Saturday, September 6, 2014

The Screen Part 1: the dilemma

Managing screen-time has become a full-time challenge in our house. My sons' now 7 and 9 years old have grown up in an age, in a place and they have been privileged with access to pretty much every screen known to humankind: TV, Videos, Wii, Game boy, tablet, computer, phone. They are at an age where they can fully grasp the entertainment value of hand-held devices like internet connected smart phones after all, everyone around them has one. Now, before anyone gets carried away with 'doh! no wonder you have problems' comments in our house screen-time has always been limited and touted as a privilege not a right for the little lads to hop on. In fact at this point we don't have TV per se, we have a flat screen monitor connected to nothing but the DVD player and the Wii. Game boys were only permitted for traveling and are destined for the bin having been eclipsed by the tablets (iPads in our family). Computers are only used for educational activities, googling, youtubing, music listening and okay, watching online videos has snuck in of late. Smart phones are parent property and I, at least, have sudoko and not much else in the recreational line on mine...although I am trying to figure out how to hide apps so they are not displayed on the screen (anyone?). Screen time is limited to an educational hour mid-week that now includes work with a meditation app and is not allowed to define the weekend, rather it is ok if it doesn't interfere with whatever else is going on.

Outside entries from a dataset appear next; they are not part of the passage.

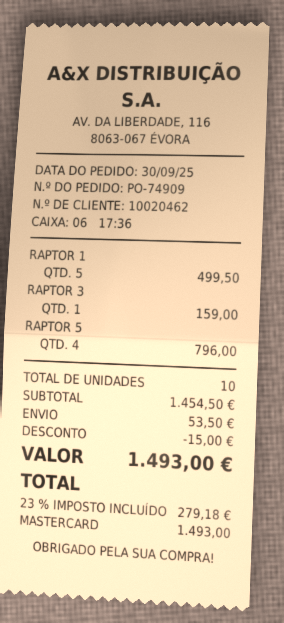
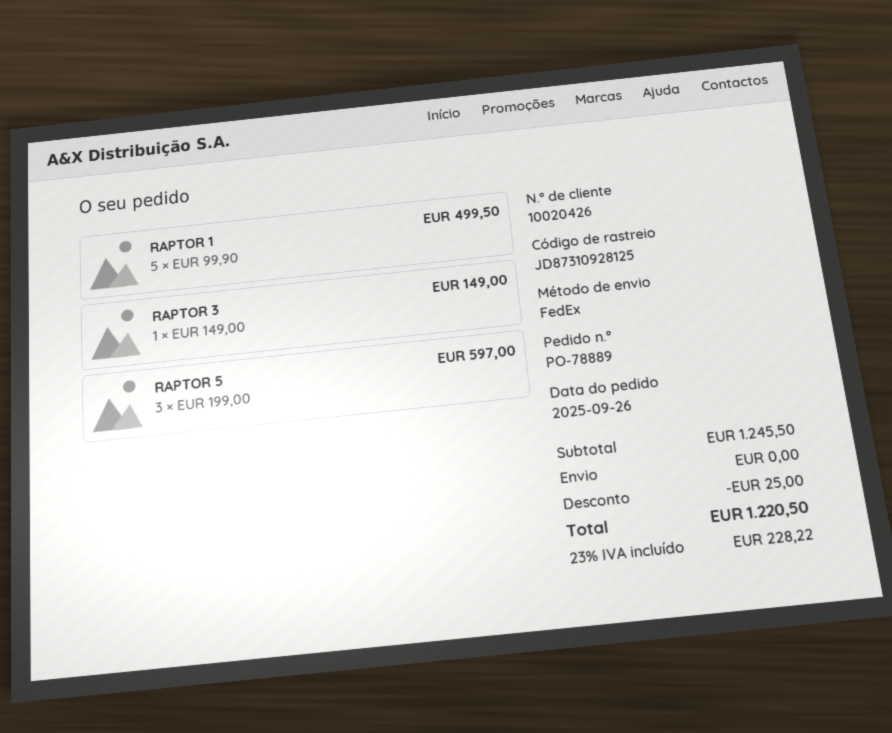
order number: PO-74909 -> PO-78889
order date: 2025-09-30 -> 2025-09-26
customer number: 10020462 -> 10020426
RAPTOR 3: 1 for 159.00 -> 1 for 149.00
RAPTOR 5: 4 for 796.00 -> 3 for 597.00
subtotal: 1454.50 -> 1245.50
discount: 15.00 -> 25.00
shipping: 53.50 -> 0.00
tax: 23% = 279.18 -> 23% = 228.22
total: 1493.00 -> 1220.50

We all know the down-side of screens, you can find credible research dating back to the criticism levied against too much Television back in the '70s to the clear issues related to advertising and its impact on our capacity to make good consumer decisions now to tablets, smart phones and computers being implicated in everything from ADD, ADHD, anti-social behaviour, losing creative ability, to obesity. I'd find these for you and add links but I don't have the attention span nor tolerance. Its true, I have to say as I write on my lap-top with 3 Windows open on Chrome, each with at least 9 tabs. I flip from one to the other to facecrack, email (3 accounts), bookmarking pages I want but may never return to covering interest areas including yoga and healing, nutrition, earthquake preparedness, a mess of political meanderings, holiday planning, etc, etc...loads of things crossing the radar. I have been here writing this and its a bit of a record.....going on 8 minutes now. The acute disconnect between the natural world and an artificial one is articulated in this technology. The therapeutic advantage of going for a walk in the greenery rather than staying indoors face inches from a glowing lump of tech does not really have to be proven...we all know which one is better for you. In human contact we distance ourselves with the overuse/abuse of screens. Having these silly devices out with us when we meet up with friends and then texting, tweeting, surfing and scanning takes significantly from the quality time we could have with our friends. The 'Look Up' video says it well. 

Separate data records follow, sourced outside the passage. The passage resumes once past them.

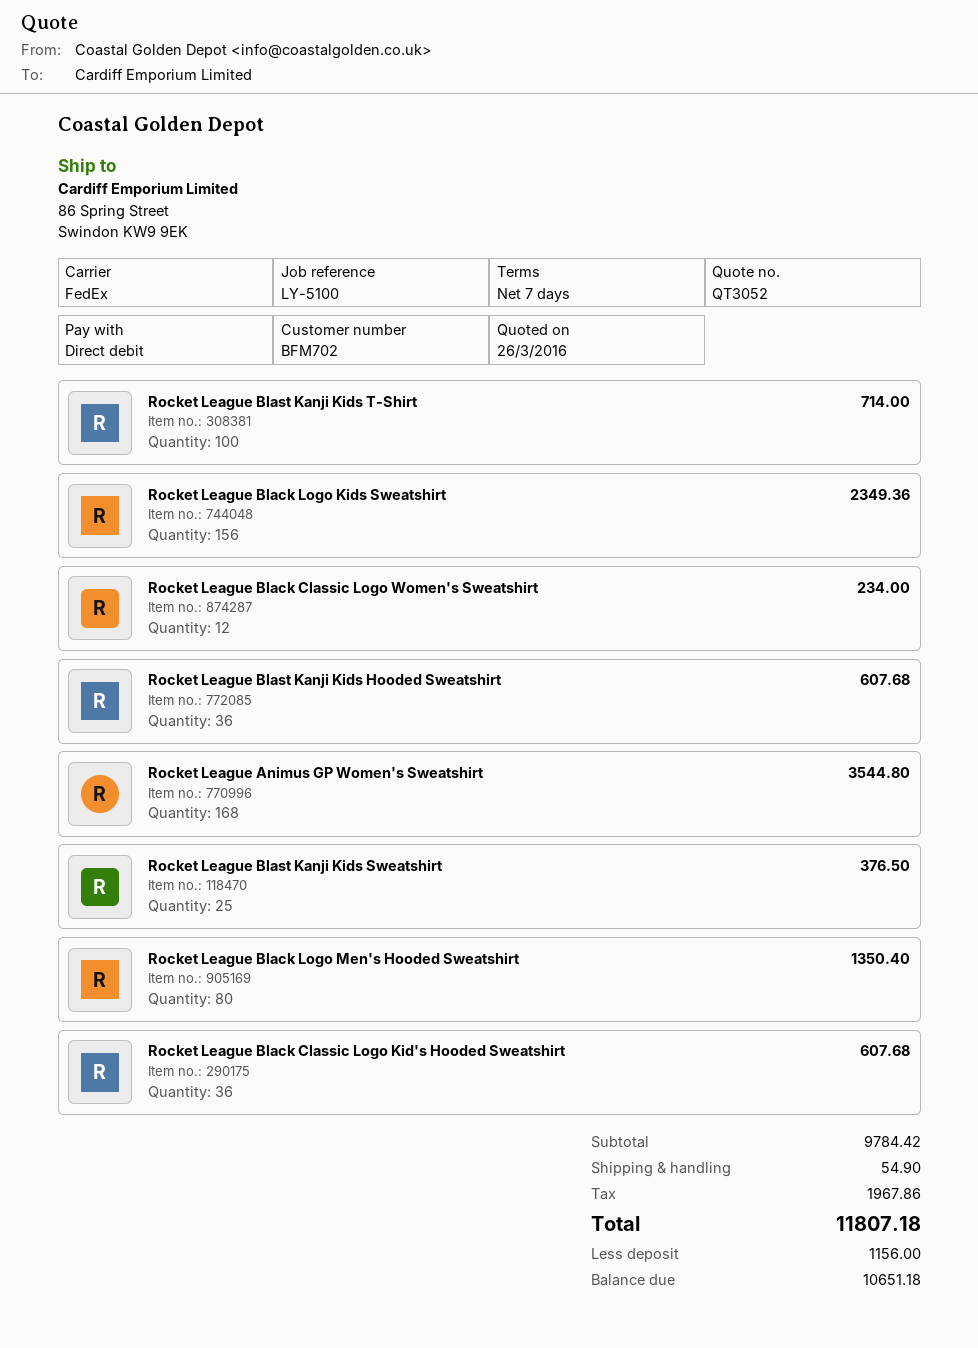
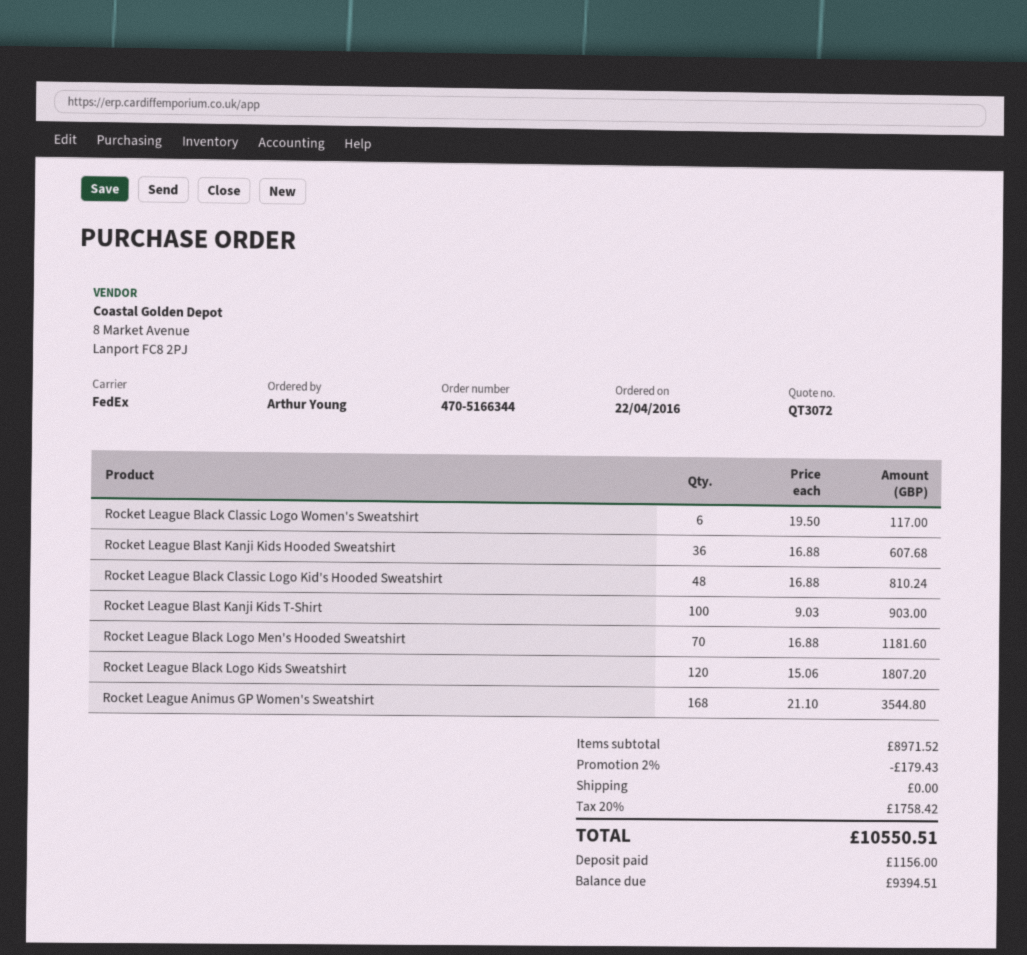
quote number: QT3052 -> QT3072
Rocket League Blast Kanji Kids T-Shirt: 100 for 714.00 -> 100 for 903.00
Rocket League Black Logo Kids Sweatshirt: 156 for 2349.36 -> 120 for 1807.20
Rocket League Black Classic Logo Women's Sweatshirt: 12 for 234.00 -> 6 for 117.00
Rocket League Blast Kanji Kids Sweatshirt: 25 for 376.50 -> none
Rocket League Black Logo Men's Hooded Sweatshirt: 80 for 1350.40 -> 70 for 1181.60
Rocket League Black Classic Logo Kid's Hooded Sweatshirt: 36 for 607.68 -> 48 for 810.24
subtotal: 9784.42 -> 8971.52
discount: none -> 2% = 179.43
shipping: 54.90 -> 0.00
tax: 1967.86 -> 1758.42
total: 11807.18 -> 10550.51
balance: 10651.18 -> 9394.51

I know then that there is an effect of the screen on me although I can discern and focus when the need arises partly (I think) because I had the benefit of years of no internet distraction and book-reading through to University ergo I learned to focus. That said I have always been an A-class procrastinator so perhaps the theory on attention span being inversely correlated to screen time is null. As far as screens go, I first had access to TV in 1967, 3 English, 1 French channels and limited to family shows (Giligans Island, Mr. Dress Up, Hogans Heros, the Flintstones, Bewitched an dI Love Lucy, all familiar to my generation of watchers!). My first computer was a Mac laptop (somethings haven't change!) back in the early '90s and in the past few years tablets and smartphones are on my menu of screen choices. Aside from sudoko and the occasional visit to Angry Birds I don't game on screen at all. I do have a hankering for social media, especially Facebook*.  All that to say, if it affects me the way it does, it must be having a huge impact on the internal 'software' programming of my sons, even an effect on the development of their hardware, the wiring. In some manner affecting their mental capacities of the future. I see their ability to be adept at utilizing the screen for its positive attributes something that will aid them as they navigate our wacky changing world and so take on a parental responsibility of monitoring closely  screen and seeking recourse and remedies to ensure the impact is constructive and contributes to their well-being and ability to be 21st Century-capable adaptable, resilient young men. 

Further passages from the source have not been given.